Having thoroughly reviewed the record in this case, the court finds that the movant failed to make the requisite "substantial showing" with respect to the claims that he raised in his motion to vacate, set aside or correct sentence pursuant to 28 U.S.C. § 2255. See 28 U.S.C. § 2253(c)(2); Fed. R. App. P. 22(b). Because he does not present a question of substance for appellate review, there is no reason to grant a certificate of appealability. Accordingly, a certificate of appealability shall be denied. If he desires further review of his motion to vacate, set aside or correct sentence pursuant to 28 U.S.C. § 2255, the movant may request issuance of the certificate of appealability by a circuit judge of the Eighth Circuit Court of Appeals in accordance with Tiedeman, 122 F.3d at 520-22.

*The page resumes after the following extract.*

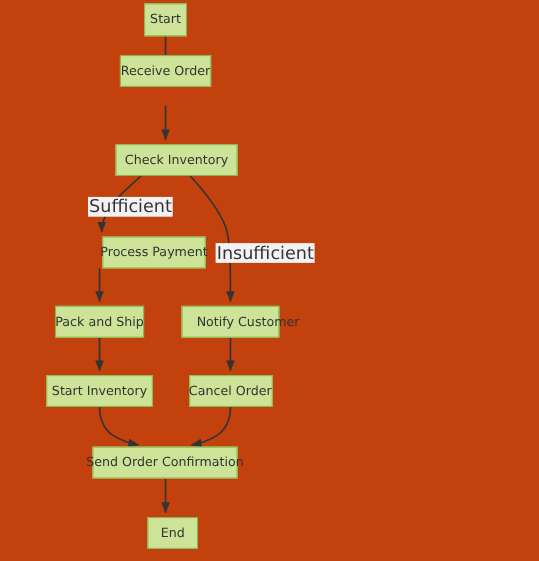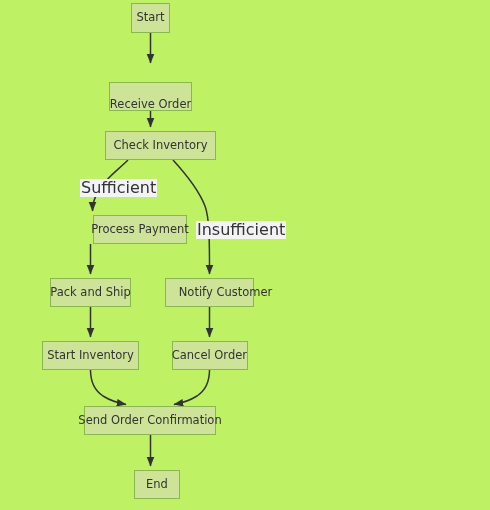"Start" #flowchart { background: #bef264 -> #c2410c }
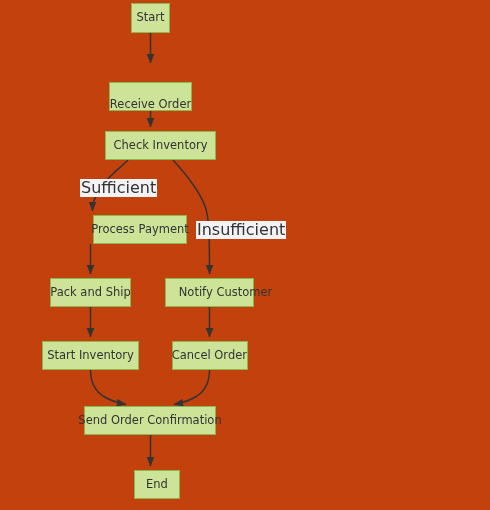"Receive Order" div.node { align-items: flex-end -> none; top: 82px -> 50px }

The court finds all of the movant's assertions under 28 U.S.C. § 2255 to be without merit. Accordingly, the movant's motion to vacate, set aside or correct sentence pursuant to 28 U.S.C. § 2255 (civil docket no. 1) and request for an evidentiary hearing (civil docket no. 2) are DENIED. Lastly, the court does not find that appellate review of the movant's claims is warranted, and, therefore, a certificate of appealability is DENIED.